Del salón en el ángulo oscuro

- A la gente que se muere en sueños, hay que exorcizarla.
El que lo dice es un hombre joven, blanco, y va hablando con otro, negro, que está sentado frente a él en el metro. Los dos llevan el pelo en rastas y el que no ha hablado todavía tiene una enorme caja de cartón a sus pies.
Decido seguirlos.
Bajan en Hôtel des Monnaies, suben por la calle del mismo nombre hasta la de la Victoire y doblan luego a la derecha por la de Parme. Ahí se meten en un edificio bastante lujoso con una placa en la puerta que indica que pertenece al ayuntamiento de Saint-Gilles. Una joven bonita y también con rastas les ha abierto la puerta y los guía por un hall de piso ajedrezado hasta una gran sala donde están reunidos casi un centenar de muchachos y muchachas, todos con rastas, todos intensamente concentrados en la preparación de una ceremonia. El de la caja se dirige a un rincón, donde la abre y de ella extrae una tumbadora de madera clara. Veo en sus ojos que le cuesta resistir el impulso de tocarla, pero se contiene, se limita a acariciar el parche con una mirada de terciopelo. Luego la abraza con delicadeza y se la lleva más allá de la galería que bordea la sala, a un lugar remoto en el fondo del jardín.
Yo, que floto en el aire denso e impregnado de marihuana, sigo entonces al blanco que, desde que ha llegado, ha ido adquiriendo gestualidad de líder y se halla ahora rodeado de una docena de personas a quienes da indicaciones de todo tipo. En determinado momento pide que lo dejen solo y allí mismo donde se encuentra, en medio de la sala, se quita toda la ropa, se prosterna y mira hacia arriba con los brazos abiertos como esperando que un ser superior lo invista de la autoridad requerida para llevar a cabo la ceremonia. A mí, que lo contemplo desde el ángulo más oscuro del espacio, no me engaña. Lo suyo es puro teatro. Al cabo de un rato, llega la muchacha bonita del principio y en un gesto dramáticamente maternal le pone, dejándola deslizar desde la cabeza, una larga túnica blanca.
El hombre se pone de pie y con paso lento y teatral se dirige a la puerta ventana que da a la galería, la misma por donde ha salido el de la tumbadora. A un tiempo todos los presentes interrumpen conversaciones o lo que hayan estado haciendo, y lo siguen en procesión por la galería y la empinada barranca hacia el fondo del jardín. Salgo detrás de ellos.

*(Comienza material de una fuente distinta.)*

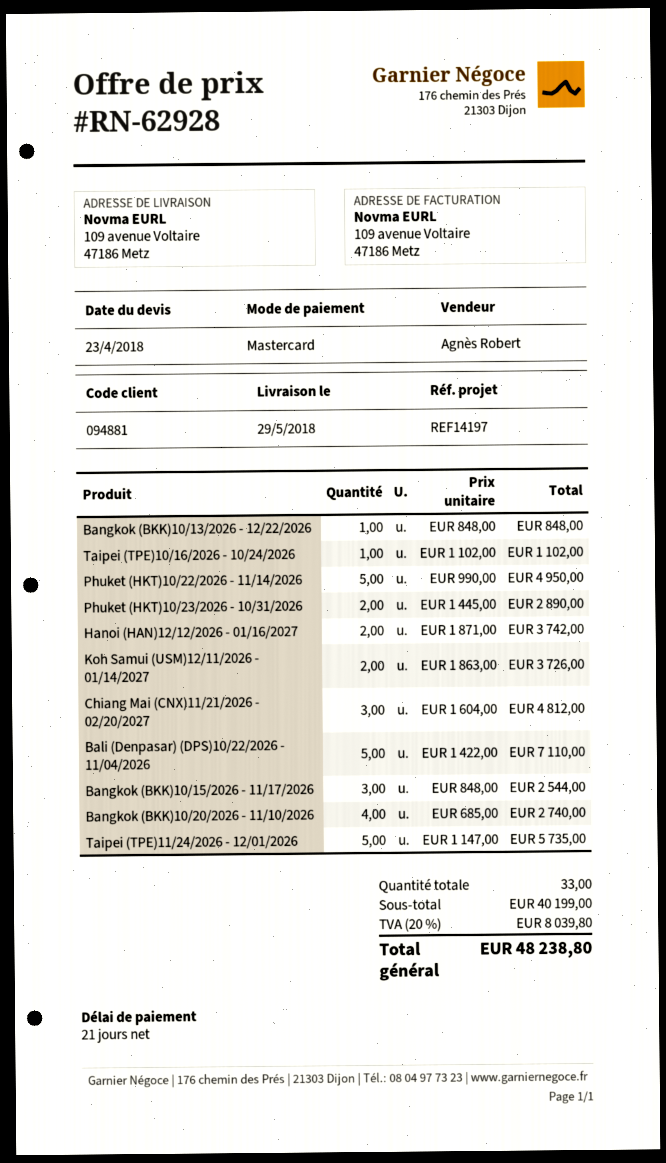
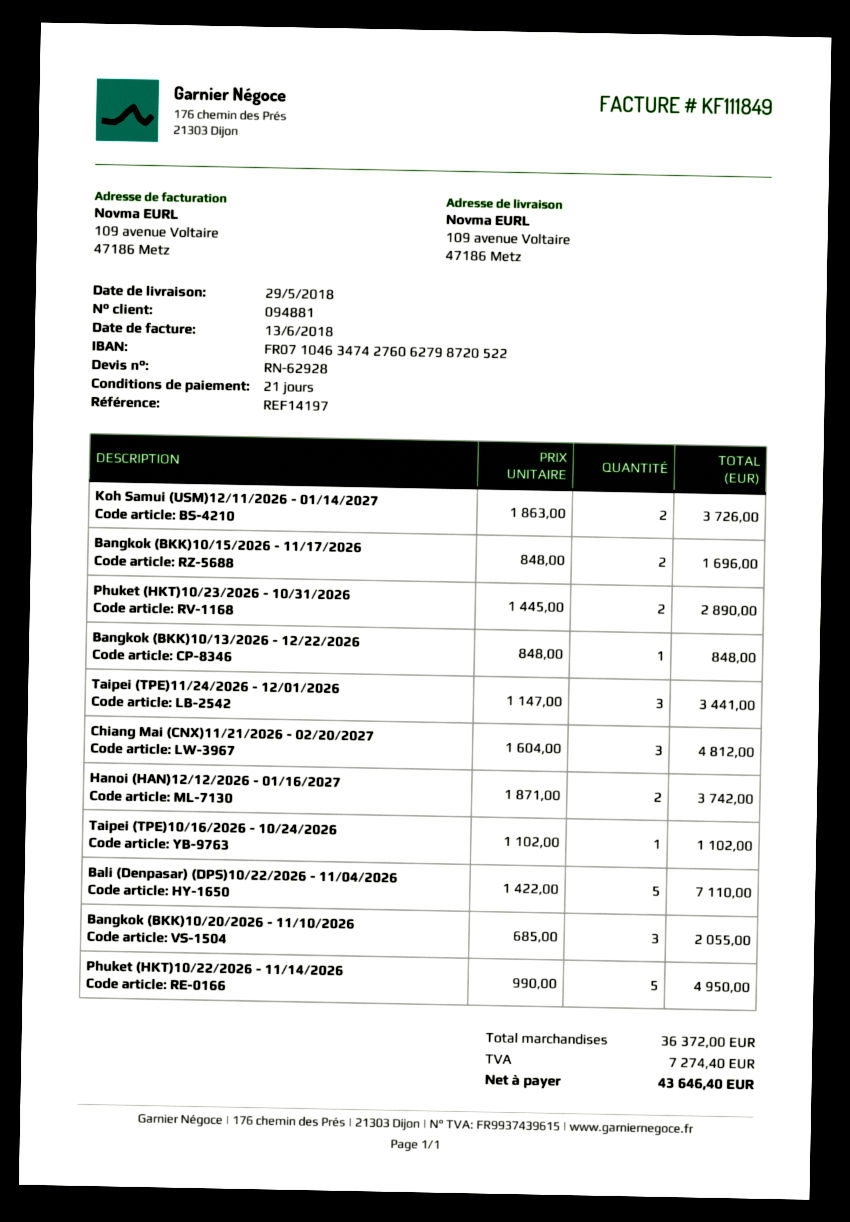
Bangkok (BKK)10/15/2026 - 11/17/2026: 3 x 848.00 = 2544.00 -> 2 x 848.00 = 1696.00
Bangkok (BKK)10/20/2026 - 11/10/2026: 4 x 685.00 = 2740.00 -> 3 x 685.00 = 2055.00
Taipei (TPE)11/24/2026 - 12/01/2026: 5 x 1147.00 = 5735.00 -> 3 x 1147.00 = 3441.00
subtotal: 40199.00 -> 36372.00
tax: 8039.80 -> 7274.40
total: 48238.80 -> 43646.40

Oigo el ritmo monótono y profundo de la percusión. Sobre las tumbadoras y los tambores, una trompeta borda una melodía estridente que resuena en la superficie del lago abajo. Ellos avanzan disciplinados y sombríos. Al final de la barranca se detienen. Yo me instalo en la copa de un arbusto para poder observar con comodidad lo que va a suceder.
En la orilla, muy cerca del agua, está el centro de todas sus preocupaciones, el motivo de la ceremonia: un ataúd claro, cerrado a la humedad otoñal del parque, que ha de contener el cuerpo del que murió en sueños. Admito que algo familiar en él me intriga.
Al pie de unos árboles pelados, los músicos siguen tocando obstinada, intensamente. Las mujeres y los hombres forman dos círculos concéntricos en torno al ataúd y bailan descalzos sobre el colchón mojado de hojas caídas, absorto cada uno en sus movimientos, como en trance. Hasta que el de la túnica lanza un aullido al cielo gris y en medio del silencio del anochecer va al ataúd y lo abre...
Desde mi puesto de observación en el arbusto, no puedo dejar de verlo. Unos segundos la familiaridad del rostro me perturba pero no alcanzo a comprender. ¿Dónde lo he visto yo antes: esas cejas, esa palidez, ese pelo tan lacio, esa sonrisa de medio lado...? De mí sale, en respuesta al líder blanco, otro aullido, feroz y tembloroso como la noche en ciernes... Gimo, ululo, chillo, bramo. Aúllo... hasta consumir las últimas reservas de energía que me quedaban... y caigo vacía dentro de mi propio cuerpo en el cajón.
“Descansa en paz,” me dicen y cierran la tapa sobre mí mientras llora la trompeta. Lo que no saben es que quien muere en sueños, puede seguirse paseando por los ajenos hasta el fin de los tiempos.